**Exercise brief:**
Copy the records below in full, keeping each word as it is but omitting the pictures.

(Recorded information begins)

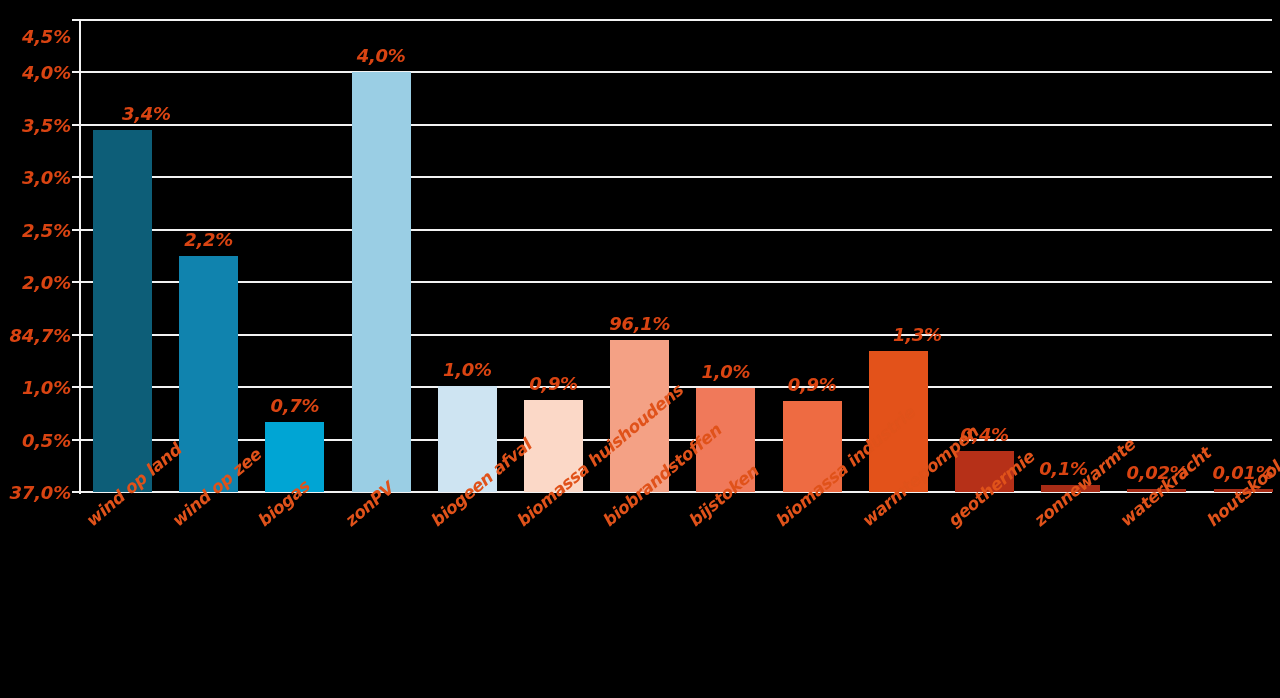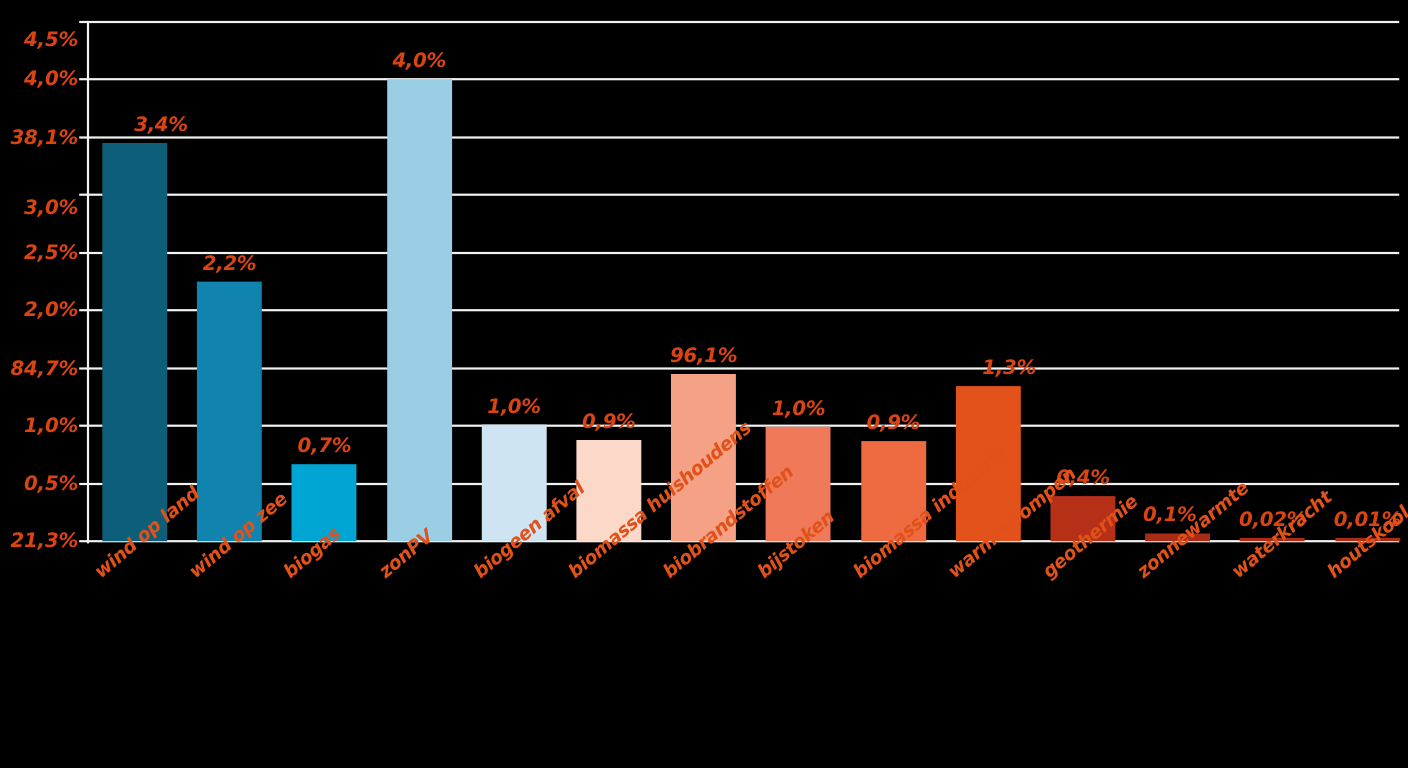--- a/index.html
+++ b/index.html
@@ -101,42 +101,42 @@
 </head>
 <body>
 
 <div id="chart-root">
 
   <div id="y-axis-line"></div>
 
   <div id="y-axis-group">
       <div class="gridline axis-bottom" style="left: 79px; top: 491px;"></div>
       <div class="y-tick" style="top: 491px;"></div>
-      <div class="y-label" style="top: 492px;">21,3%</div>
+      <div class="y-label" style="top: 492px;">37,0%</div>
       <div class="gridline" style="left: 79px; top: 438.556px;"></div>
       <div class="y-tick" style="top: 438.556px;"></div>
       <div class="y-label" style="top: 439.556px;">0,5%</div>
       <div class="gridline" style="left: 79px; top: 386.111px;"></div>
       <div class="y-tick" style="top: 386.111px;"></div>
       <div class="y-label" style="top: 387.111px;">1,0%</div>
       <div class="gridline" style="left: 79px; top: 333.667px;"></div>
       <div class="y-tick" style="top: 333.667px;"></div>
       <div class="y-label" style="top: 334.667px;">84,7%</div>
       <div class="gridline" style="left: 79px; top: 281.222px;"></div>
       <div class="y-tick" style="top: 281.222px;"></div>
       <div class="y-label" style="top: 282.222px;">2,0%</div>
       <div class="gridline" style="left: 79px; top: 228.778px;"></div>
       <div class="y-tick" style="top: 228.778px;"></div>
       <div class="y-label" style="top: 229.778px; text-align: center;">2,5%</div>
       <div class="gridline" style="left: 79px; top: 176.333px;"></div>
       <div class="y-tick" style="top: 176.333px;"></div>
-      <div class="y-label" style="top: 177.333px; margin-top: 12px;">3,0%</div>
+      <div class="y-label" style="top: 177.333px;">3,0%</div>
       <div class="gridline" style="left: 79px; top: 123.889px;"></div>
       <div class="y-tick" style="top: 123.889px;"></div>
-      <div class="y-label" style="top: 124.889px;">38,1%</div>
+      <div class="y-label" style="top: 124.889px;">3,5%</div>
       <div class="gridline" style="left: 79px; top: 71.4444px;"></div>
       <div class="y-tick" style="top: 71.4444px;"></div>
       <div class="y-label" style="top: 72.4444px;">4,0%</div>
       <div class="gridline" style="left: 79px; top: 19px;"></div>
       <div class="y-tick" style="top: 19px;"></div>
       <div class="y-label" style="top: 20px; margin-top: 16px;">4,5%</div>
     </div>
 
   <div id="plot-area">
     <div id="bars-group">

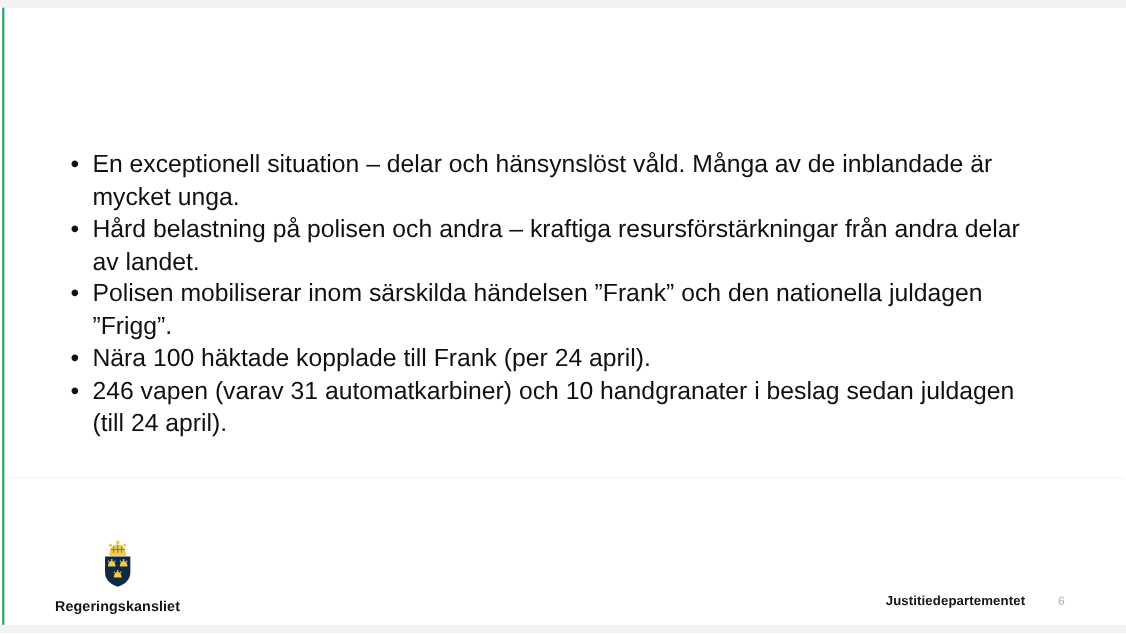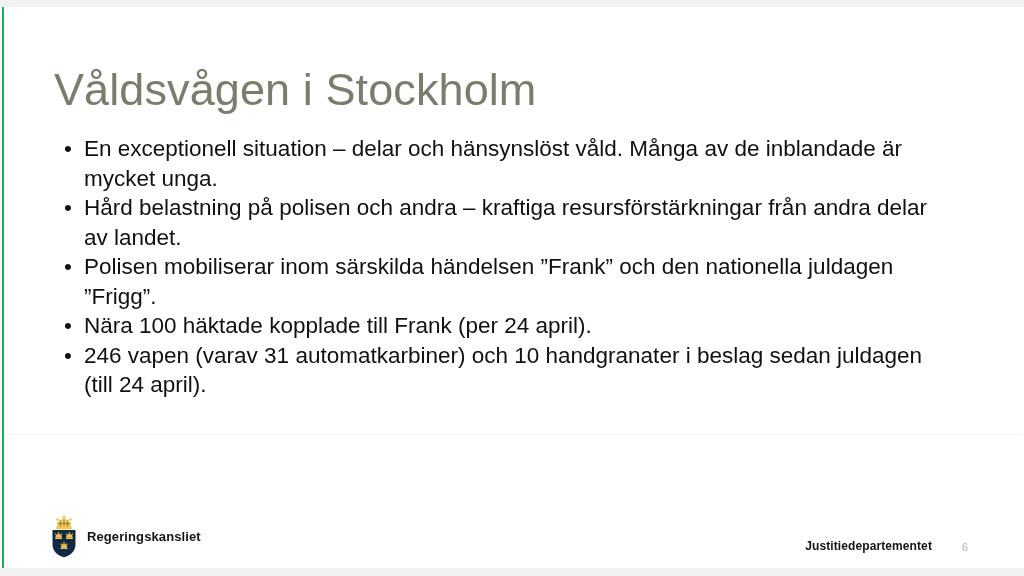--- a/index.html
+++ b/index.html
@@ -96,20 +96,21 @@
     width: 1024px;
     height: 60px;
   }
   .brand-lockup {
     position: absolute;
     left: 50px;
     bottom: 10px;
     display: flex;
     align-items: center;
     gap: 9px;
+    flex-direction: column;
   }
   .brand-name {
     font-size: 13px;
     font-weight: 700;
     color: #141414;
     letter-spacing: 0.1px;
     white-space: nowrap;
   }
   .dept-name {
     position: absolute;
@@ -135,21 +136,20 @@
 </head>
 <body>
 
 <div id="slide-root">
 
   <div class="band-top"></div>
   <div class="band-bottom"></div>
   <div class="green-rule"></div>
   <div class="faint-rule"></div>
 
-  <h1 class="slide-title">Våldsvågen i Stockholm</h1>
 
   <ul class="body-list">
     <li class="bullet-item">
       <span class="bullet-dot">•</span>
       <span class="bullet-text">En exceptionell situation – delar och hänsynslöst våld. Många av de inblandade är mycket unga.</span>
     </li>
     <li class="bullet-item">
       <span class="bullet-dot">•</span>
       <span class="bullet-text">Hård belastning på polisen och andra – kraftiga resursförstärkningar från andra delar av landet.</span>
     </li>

(Recorded information ends)

**Output of the exercise:**
--- a/index.html
+++ b/index.html
@@ -101,42 +101,42 @@
 </head>
 <body>
 
 <div id="chart-root">
 
   <div id="y-axis-line"></div>
 
   <div id="y-axis-group">
       <div class="gridline axis-bottom" style="left: 79px; top: 491px;"></div>
       <div class="y-tick" style="top: 491px;"></div>
-      <div class="y-label" style="top: 492px;">21,3%</div>
+      <div class="y-label" style="top: 492px;">37,0%</div>
       <div class="gridline" style="left: 79px; top: 438.556px;"></div>
       <div class="y-tick" style="top: 438.556px;"></div>
       <div class="y-label" style="top: 439.556px;">0,5%</div>
       <div class="gridline" style="left: 79px; top: 386.111px;"></div>
       <div class="y-tick" style="top: 386.111px;"></div>
       <div class="y-label" style="top: 387.111px;">1,0%</div>
       <div class="gridline" style="left: 79px; top: 333.667px;"></div>
       <div class="y-tick" style="top: 333.667px;"></div>
       <div class="y-label" style="top: 334.667px;">84,7%</div>
       <div class="gridline" style="left: 79px; top: 281.222px;"></div>
       <div class="y-tick" style="top: 281.222px;"></div>
       <div class="y-label" style="top: 282.222px;">2,0%</div>
       <div class="gridline" style="left: 79px; top: 228.778px;"></div>
       <div class="y-tick" style="top: 228.778px;"></div>
       <div class="y-label" style="top: 229.778px; text-align: center;">2,5%</div>
       <div class="gridline" style="left: 79px; top: 176.333px;"></div>
       <div class="y-tick" style="top: 176.333px;"></div>
-      <div class="y-label" style="top: 177.333px; margin-top: 12px;">3,0%</div>
+      <div class="y-label" style="top: 177.333px;">3,0%</div>
       <div class="gridline" style="left: 79px; top: 123.889px;"></div>
       <div class="y-tick" style="top: 123.889px;"></div>
-      <div class="y-label" style="top: 124.889px;">38,1%</div>
+      <div class="y-label" style="top: 124.889px;">3,5%</div>
       <div class="gridline" style="left: 79px; top: 71.4444px;"></div>
       <div class="y-tick" style="top: 71.4444px;"></div>
       <div class="y-label" style="top: 72.4444px;">4,0%</div>
       <div class="gridline" style="left: 79px; top: 19px;"></div>
       <div class="y-tick" style="top: 19px;"></div>
       <div class="y-label" style="top: 20px; margin-top: 16px;">4,5%</div>
     </div>
 
   <div id="plot-area">
     <div id="bars-group">

--- a/index.html
+++ b/index.html
@@ -96,20 +96,21 @@
     width: 1024px;
     height: 60px;
   }
   .brand-lockup {
     position: absolute;
     left: 50px;
     bottom: 10px;
     display: flex;
     align-items: center;
     gap: 9px;
+    flex-direction: column;
   }
   .brand-name {
     font-size: 13px;
     font-weight: 700;
     color: #141414;
     letter-spacing: 0.1px;
     white-space: nowrap;
   }
   .dept-name {
     position: absolute;
@@ -135,21 +136,20 @@
 </head>
 <body>
 
 <div id="slide-root">
 
   <div class="band-top"></div>
   <div class="band-bottom"></div>
   <div class="green-rule"></div>
   <div class="faint-rule"></div>
 
-  <h1 class="slide-title">Våldsvågen i Stockholm</h1>
 
   <ul class="body-list">
     <li class="bullet-item">
       <span class="bullet-dot">•</span>
       <span class="bullet-text">En exceptionell situation – delar och hänsynslöst våld. Många av de inblandade är mycket unga.</span>
     </li>
     <li class="bullet-item">
       <span class="bullet-dot">•</span>
       <span class="bullet-text">Hård belastning på polisen och andra – kraftiga resursförstärkningar från andra delar av landet.</span>
     </li>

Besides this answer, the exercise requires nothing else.